Record excerpts START

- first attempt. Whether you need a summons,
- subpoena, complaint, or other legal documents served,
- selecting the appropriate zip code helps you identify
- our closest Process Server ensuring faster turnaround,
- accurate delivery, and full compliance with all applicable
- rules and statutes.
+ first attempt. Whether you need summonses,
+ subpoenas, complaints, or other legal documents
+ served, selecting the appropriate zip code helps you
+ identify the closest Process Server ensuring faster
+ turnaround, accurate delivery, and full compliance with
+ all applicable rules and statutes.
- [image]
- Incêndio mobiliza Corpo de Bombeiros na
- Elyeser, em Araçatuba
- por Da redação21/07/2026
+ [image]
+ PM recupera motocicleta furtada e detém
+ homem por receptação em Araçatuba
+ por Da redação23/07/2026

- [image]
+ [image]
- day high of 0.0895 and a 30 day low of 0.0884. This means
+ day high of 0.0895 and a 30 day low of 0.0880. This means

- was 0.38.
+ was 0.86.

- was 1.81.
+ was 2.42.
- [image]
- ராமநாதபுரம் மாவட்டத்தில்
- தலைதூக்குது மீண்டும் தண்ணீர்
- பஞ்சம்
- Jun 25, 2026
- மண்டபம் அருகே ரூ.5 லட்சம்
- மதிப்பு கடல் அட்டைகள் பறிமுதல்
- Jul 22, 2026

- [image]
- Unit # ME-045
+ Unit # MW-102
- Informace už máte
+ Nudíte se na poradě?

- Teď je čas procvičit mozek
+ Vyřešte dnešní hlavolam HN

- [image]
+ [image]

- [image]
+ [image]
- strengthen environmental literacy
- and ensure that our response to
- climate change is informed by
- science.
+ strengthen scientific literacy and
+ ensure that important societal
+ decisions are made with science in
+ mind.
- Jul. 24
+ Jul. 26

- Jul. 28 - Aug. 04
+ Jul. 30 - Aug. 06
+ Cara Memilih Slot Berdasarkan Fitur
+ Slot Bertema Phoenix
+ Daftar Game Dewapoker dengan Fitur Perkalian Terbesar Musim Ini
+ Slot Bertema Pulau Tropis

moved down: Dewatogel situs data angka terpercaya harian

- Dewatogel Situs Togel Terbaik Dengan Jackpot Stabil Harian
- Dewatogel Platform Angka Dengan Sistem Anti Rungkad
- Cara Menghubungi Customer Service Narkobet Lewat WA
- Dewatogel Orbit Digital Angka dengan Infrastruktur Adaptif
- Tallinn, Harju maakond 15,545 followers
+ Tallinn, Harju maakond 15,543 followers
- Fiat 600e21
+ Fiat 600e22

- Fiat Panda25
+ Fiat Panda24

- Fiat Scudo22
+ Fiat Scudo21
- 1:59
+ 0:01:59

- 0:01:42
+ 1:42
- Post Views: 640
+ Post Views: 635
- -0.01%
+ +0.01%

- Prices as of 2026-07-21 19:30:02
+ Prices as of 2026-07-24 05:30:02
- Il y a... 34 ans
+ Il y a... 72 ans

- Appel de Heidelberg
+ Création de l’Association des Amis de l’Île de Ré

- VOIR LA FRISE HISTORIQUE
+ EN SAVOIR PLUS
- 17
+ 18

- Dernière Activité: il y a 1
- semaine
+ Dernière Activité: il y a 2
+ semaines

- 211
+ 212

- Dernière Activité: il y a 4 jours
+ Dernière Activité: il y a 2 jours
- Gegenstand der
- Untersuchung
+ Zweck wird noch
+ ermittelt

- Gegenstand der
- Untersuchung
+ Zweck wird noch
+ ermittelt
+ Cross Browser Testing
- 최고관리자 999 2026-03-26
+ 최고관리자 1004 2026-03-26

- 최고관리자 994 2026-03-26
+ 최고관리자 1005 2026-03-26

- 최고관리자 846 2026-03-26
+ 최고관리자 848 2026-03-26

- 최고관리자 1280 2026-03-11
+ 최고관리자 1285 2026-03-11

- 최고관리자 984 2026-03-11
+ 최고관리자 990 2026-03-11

Record excerpts END

Transcribe all of the records exactly.

- first attempt. Whether you need a summons,
- subpoena, complaint, or other legal documents served,
- selecting the appropriate zip code helps you identify
- our closest Process Server ensuring faster turnaround,
- accurate delivery, and full compliance with all applicable
- rules and statutes.
+ first attempt. Whether you need summonses,
+ subpoenas, complaints, or other legal documents
+ served, selecting the appropriate zip code helps you
+ identify the closest Process Server ensuring faster
+ turnaround, accurate delivery, and full compliance with
+ all applicable rules and statutes.
- [image]
- Incêndio mobiliza Corpo de Bombeiros na
- Elyeser, em Araçatuba
- por Da redação21/07/2026
+ [image]
+ PM recupera motocicleta furtada e detém
+ homem por receptação em Araçatuba
+ por Da redação23/07/2026

- [image]
+ [image]
- day high of 0.0895 and a 30 day low of 0.0884. This means
+ day high of 0.0895 and a 30 day low of 0.0880. This means

- was 0.38.
+ was 0.86.

- was 1.81.
+ was 2.42.
- [image]
- ராமநாதபுரம் மாவட்டத்தில்
- தலைதூக்குது மீண்டும் தண்ணீர்
- பஞ்சம்
- Jun 25, 2026
- மண்டபம் அருகே ரூ.5 லட்சம்
- மதிப்பு கடல் அட்டைகள் பறிமுதல்
- Jul 22, 2026

- [image]
- Unit # ME-045
+ Unit # MW-102
- Informace už máte
+ Nudíte se na poradě?

- Teď je čas procvičit mozek
+ Vyřešte dnešní hlavolam HN

- [image]
+ [image]

- [image]
+ [image]
- strengthen environmental literacy
- and ensure that our response to
- climate change is informed by
- science.
+ strengthen scientific literacy and
+ ensure that important societal
+ decisions are made with science in
+ mind.
- Jul. 24
+ Jul. 26

- Jul. 28 - Aug. 04
+ Jul. 30 - Aug. 06
+ Cara Memilih Slot Berdasarkan Fitur
+ Slot Bertema Phoenix
+ Daftar Game Dewapoker dengan Fitur Perkalian Terbesar Musim Ini
+ Slot Bertema Pulau Tropis

moved down: Dewatogel situs data angka terpercaya harian

- Dewatogel Situs Togel Terbaik Dengan Jackpot Stabil Harian
- Dewatogel Platform Angka Dengan Sistem Anti Rungkad
- Cara Menghubungi Customer Service Narkobet Lewat WA
- Dewatogel Orbit Digital Angka dengan Infrastruktur Adaptif
- Tallinn, Harju maakond 15,545 followers
+ Tallinn, Harju maakond 15,543 followers
- Fiat 600e21
+ Fiat 600e22

- Fiat Panda25
+ Fiat Panda24

- Fiat Scudo22
+ Fiat Scudo21
- 1:59
+ 0:01:59

- 0:01:42
+ 1:42
- Post Views: 640
+ Post Views: 635
- -0.01%
+ +0.01%

- Prices as of 2026-07-21 19:30:02
+ Prices as of 2026-07-24 05:30:02
- Il y a... 34 ans
+ Il y a... 72 ans

- Appel de Heidelberg
+ Création de l’Association des Amis de l’Île de Ré

- VOIR LA FRISE HISTORIQUE
+ EN SAVOIR PLUS
- 17
+ 18

- Dernière Activité: il y a 1
- semaine
+ Dernière Activité: il y a 2
+ semaines

- 211
+ 212

- Dernière Activité: il y a 4 jours
+ Dernière Activité: il y a 2 jours
- Gegenstand der
- Untersuchung
+ Zweck wird noch
+ ermittelt

- Gegenstand der
- Untersuchung
+ Zweck wird noch
+ ermittelt
+ Cross Browser Testing
- 최고관리자 999 2026-03-26
+ 최고관리자 1004 2026-03-26

- 최고관리자 994 2026-03-26
+ 최고관리자 1005 2026-03-26

- 최고관리자 846 2026-03-26
+ 최고관리자 848 2026-03-26

- 최고관리자 1280 2026-03-11
+ 최고관리자 1285 2026-03-11

- 최고관리자 984 2026-03-11
+ 최고관리자 990 2026-03-11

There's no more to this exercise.